▸ **WHAT YOU SHOULD DO**: Please set down each entry exactly, omitting any picture it holds.

▸ **RECORDS FOR THE TASK**:
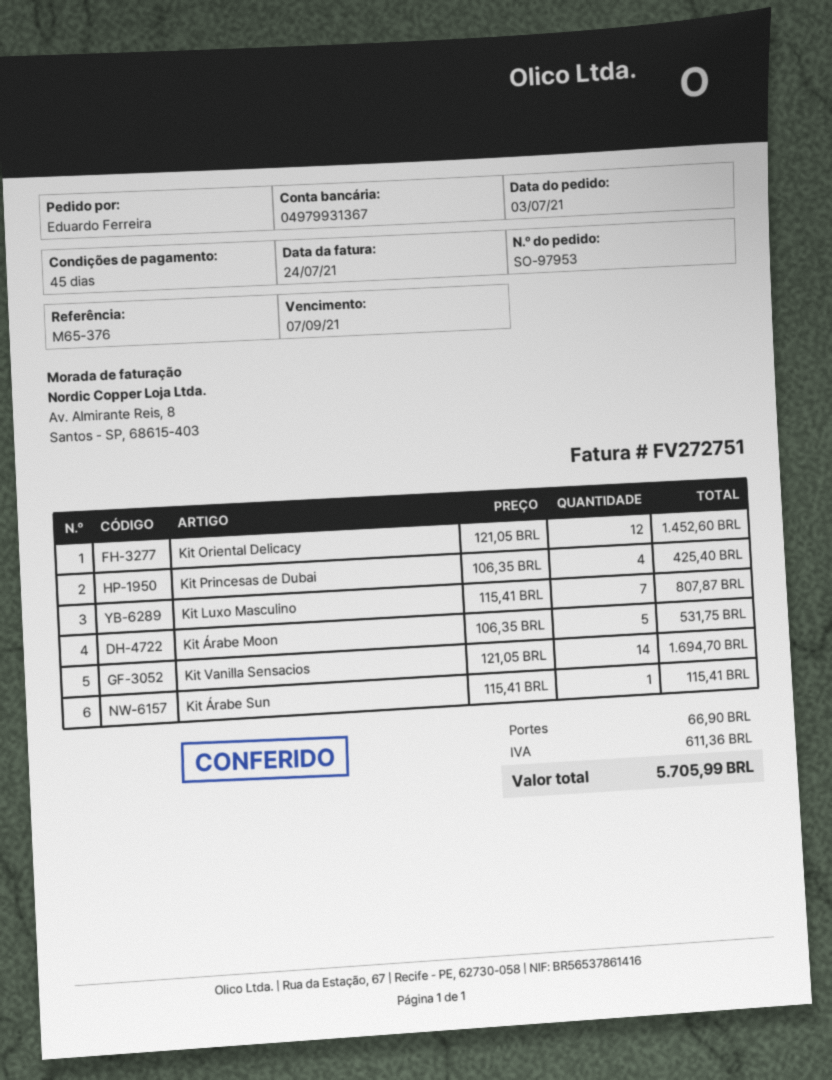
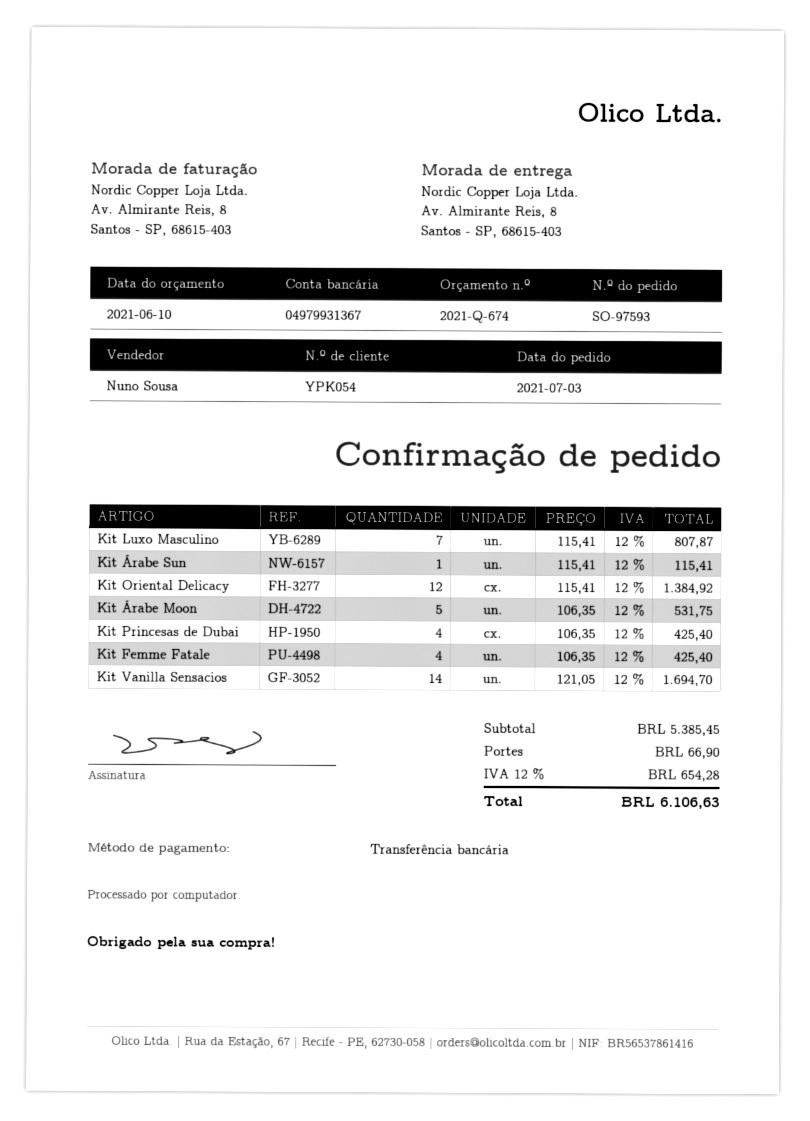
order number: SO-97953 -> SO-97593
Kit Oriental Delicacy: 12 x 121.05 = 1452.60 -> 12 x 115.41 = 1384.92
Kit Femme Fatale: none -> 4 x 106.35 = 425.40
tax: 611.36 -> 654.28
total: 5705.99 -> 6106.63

▸ **EXERCISE RESPONSE**:
order number: SO-97953 -> SO-97593
Kit Oriental Delicacy: 12 x 121.05 = 1452.60 -> 12 x 115.41 = 1384.92
Kit Femme Fatale: none -> 4 x 106.35 = 425.40
tax: 611.36 -> 654.28
total: 5705.99 -> 6106.63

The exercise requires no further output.